◆ **Instructions to follow**
Excluding pictures, retype the line with "00:20: 20.5 -> none" and each line that follows it to the end of the data below, word for word.
======== Records for this exercise
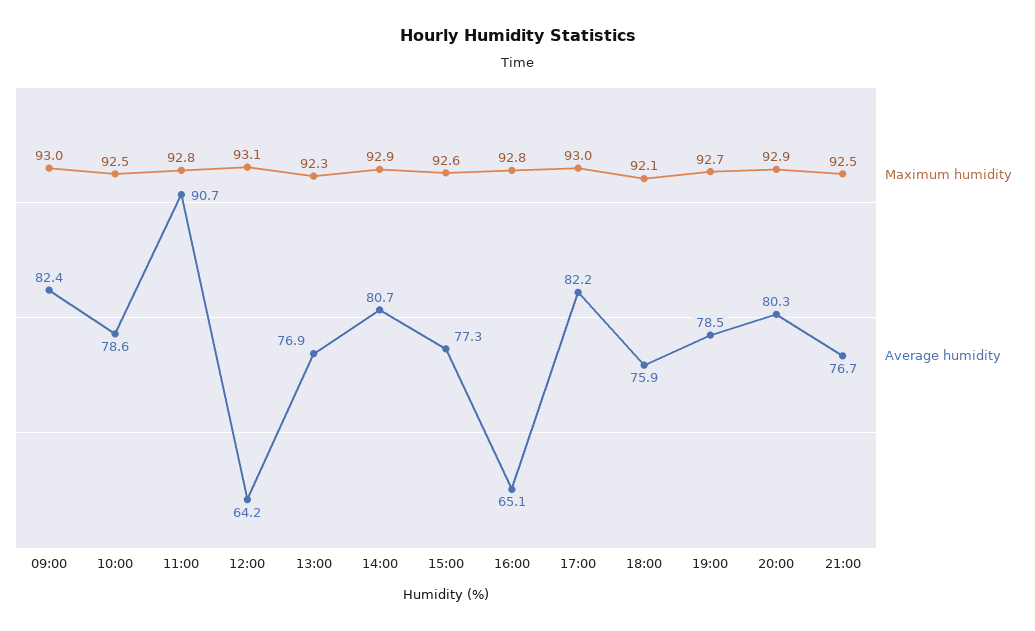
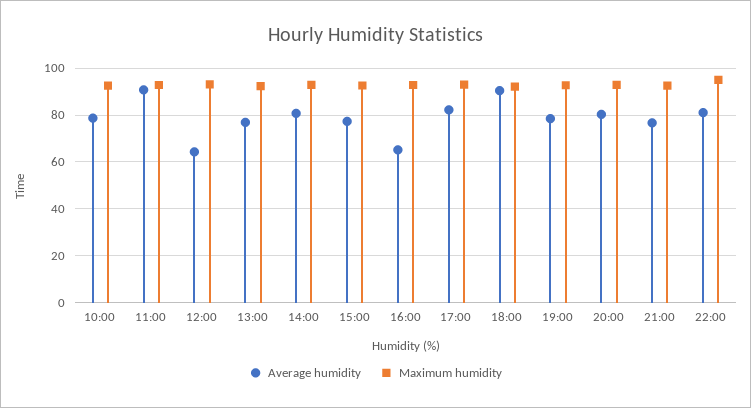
Maximum humidity, 09:00: 93 -> none
Average humidity, 09:00: 82.4 -> none
Average humidity, 18:00: 75.9 -> 90
Average humidity, 22:00: none -> 80
Maximum humidity, 22:00: none -> 95

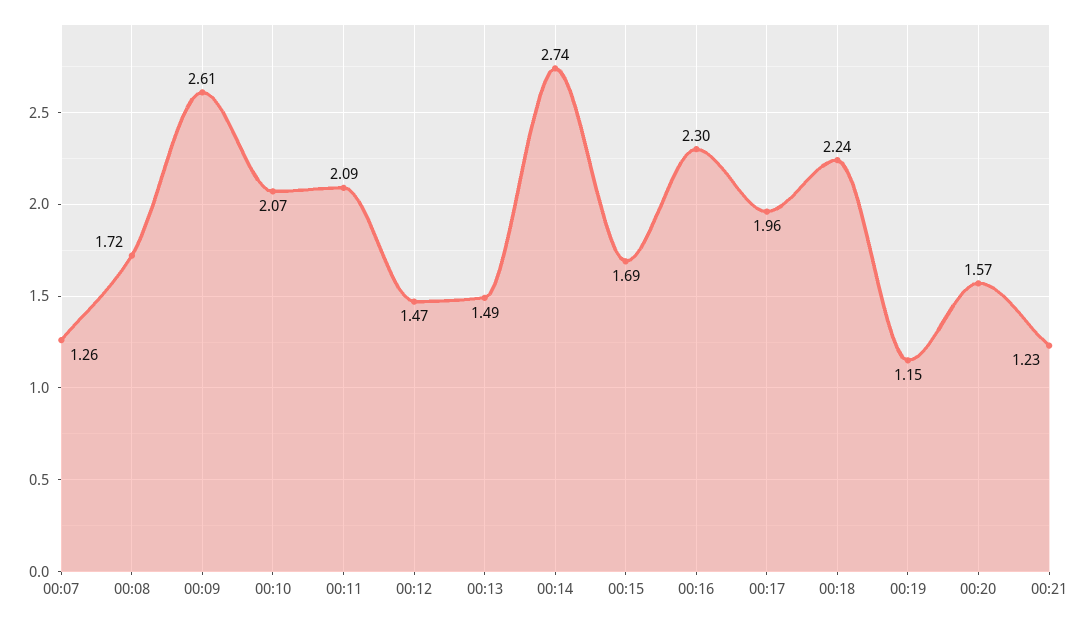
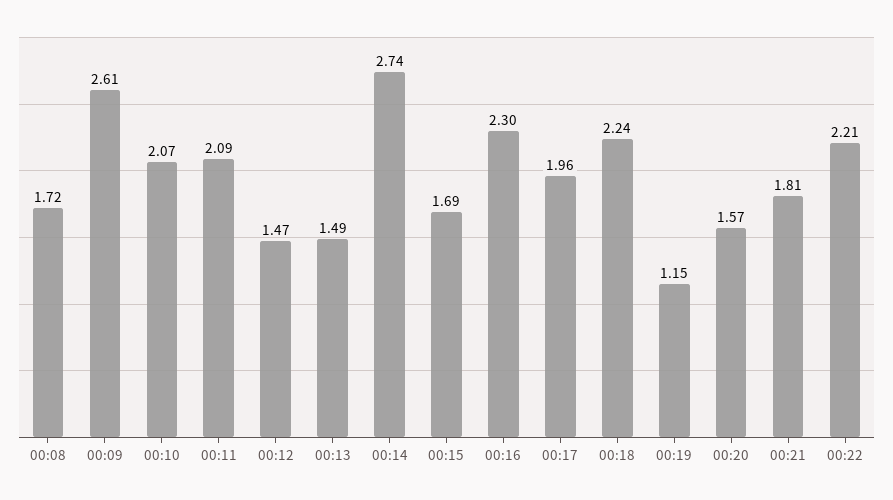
00:07: 1.26 -> none
00:21: 1.23 -> 1.81
00:22: none -> 2.21

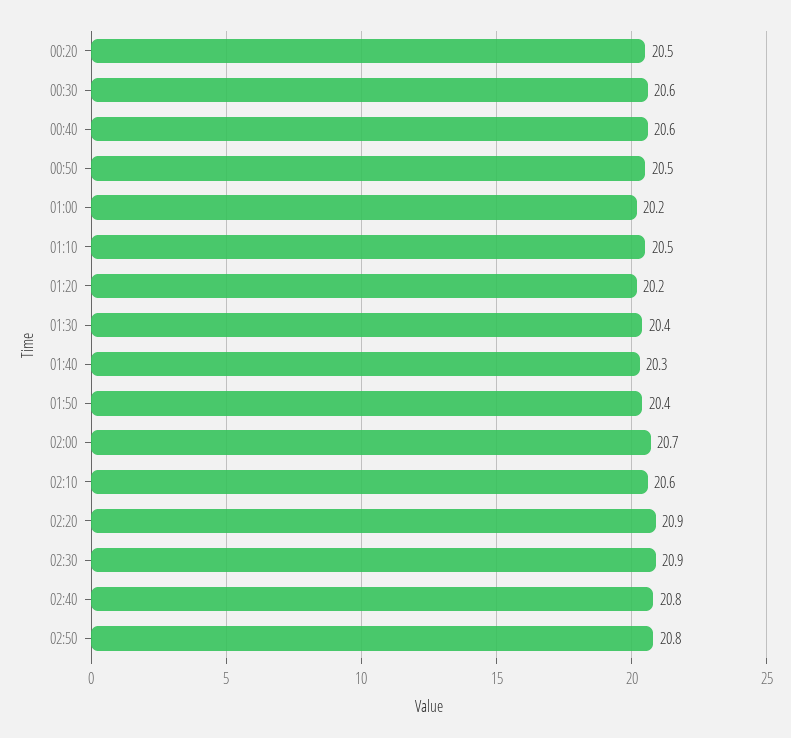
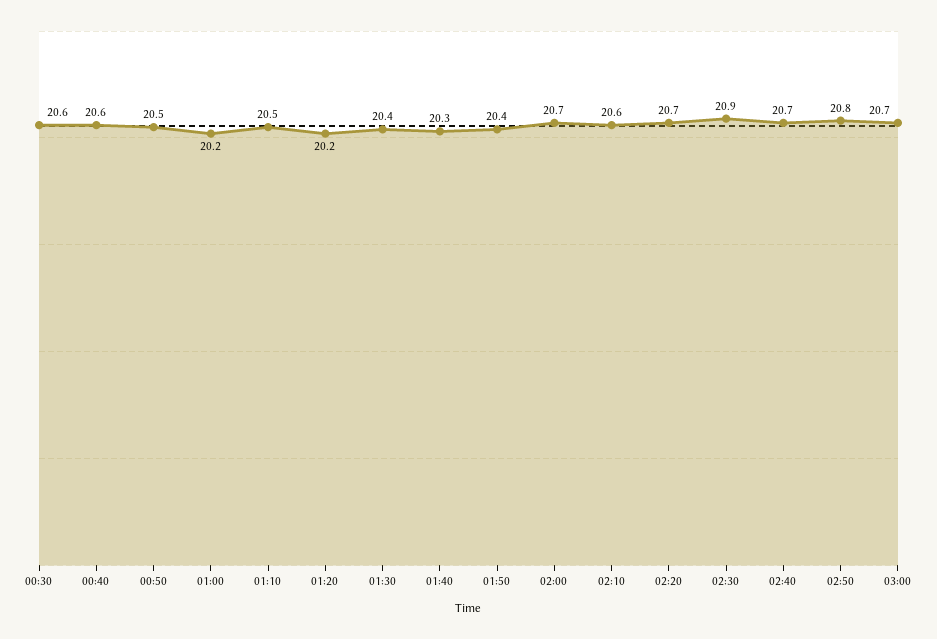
00:20: 20.5 -> none
02:20: 20.9 -> 20.7
02:40: 20.8 -> 20.7
03:00: none -> 20.7

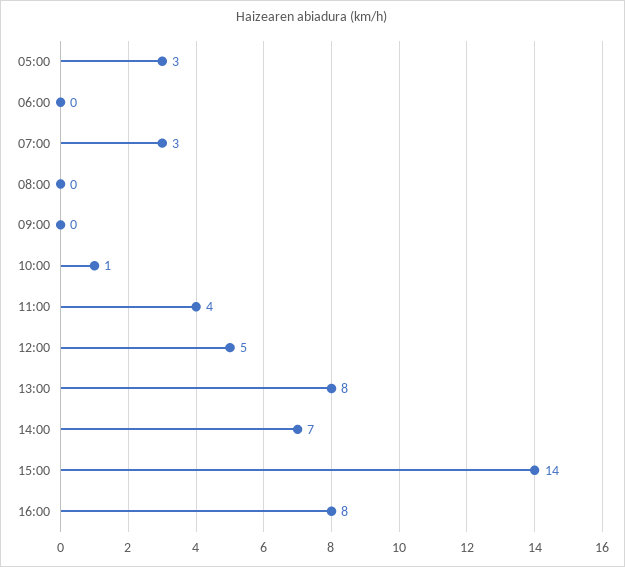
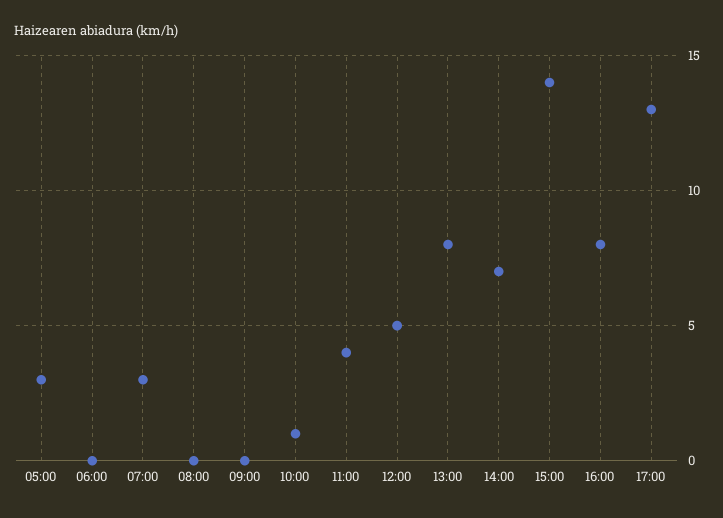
17:00: none -> 13

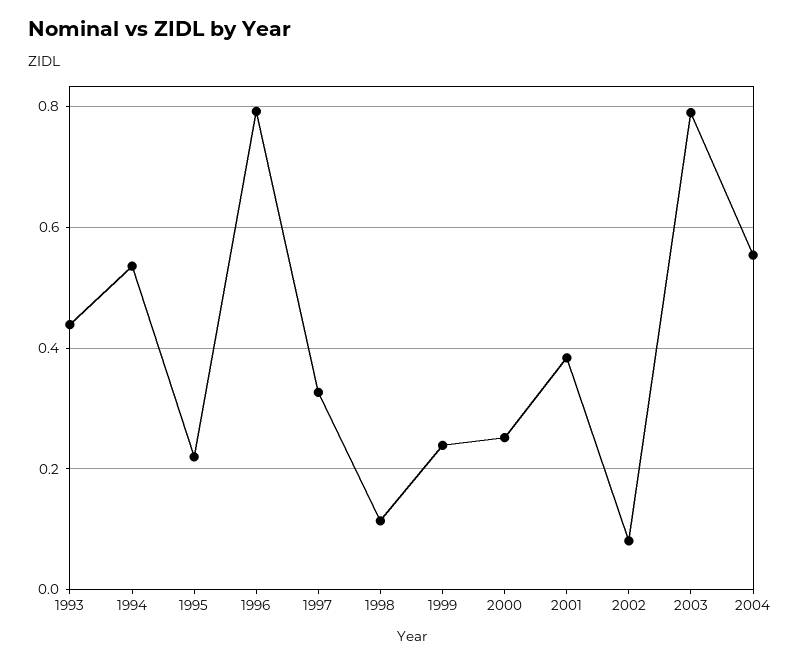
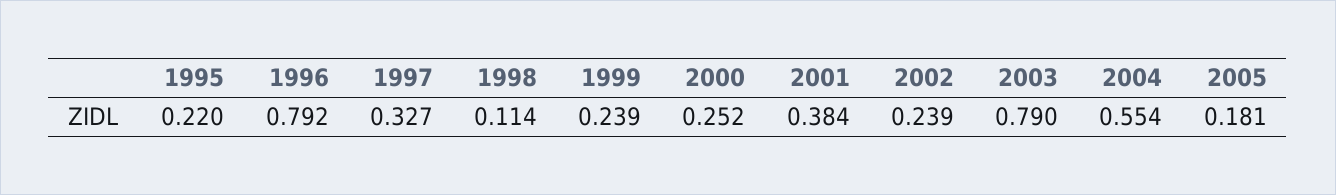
1993: 0.44 -> none
1994: 0.54 -> none
2002: 0.08 -> 0.239
2005: none -> 0.181

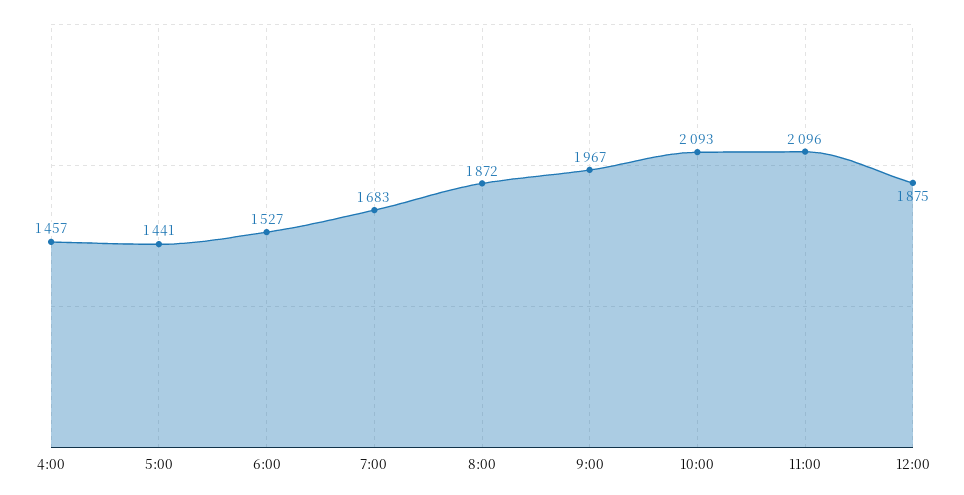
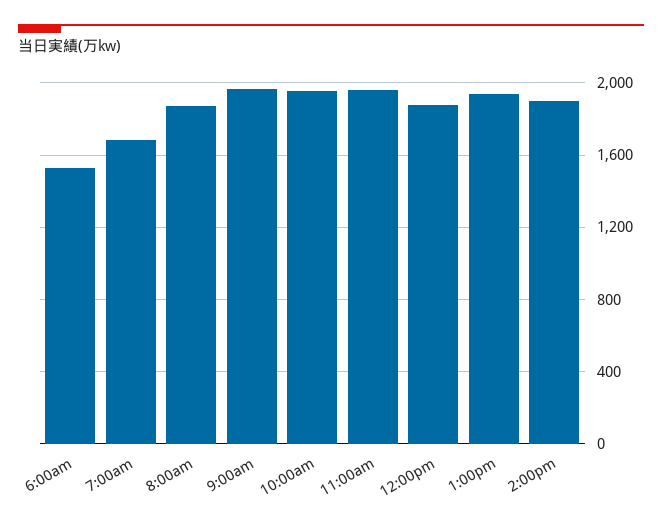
4:00: 1457 -> none
5:00: 1441 -> none
10:00: 2093 -> 1950
11:00: 2096 -> 1950
1:00pm: none -> 1950
2:00pm: none -> 1900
================
◆ **Exercise answer**
00:20: 20.5 -> none
02:20: 20.9 -> 20.7
02:40: 20.8 -> 20.7
03:00: none -> 20.7

17:00: none -> 13

1993: 0.44 -> none
1994: 0.54 -> none
2002: 0.08 -> 0.239
2005: none -> 0.181

4:00: 1457 -> none
5:00: 1441 -> none
10:00: 2093 -> 1950
11:00: 2096 -> 1950
1:00pm: none -> 1950
2:00pm: none -> 1900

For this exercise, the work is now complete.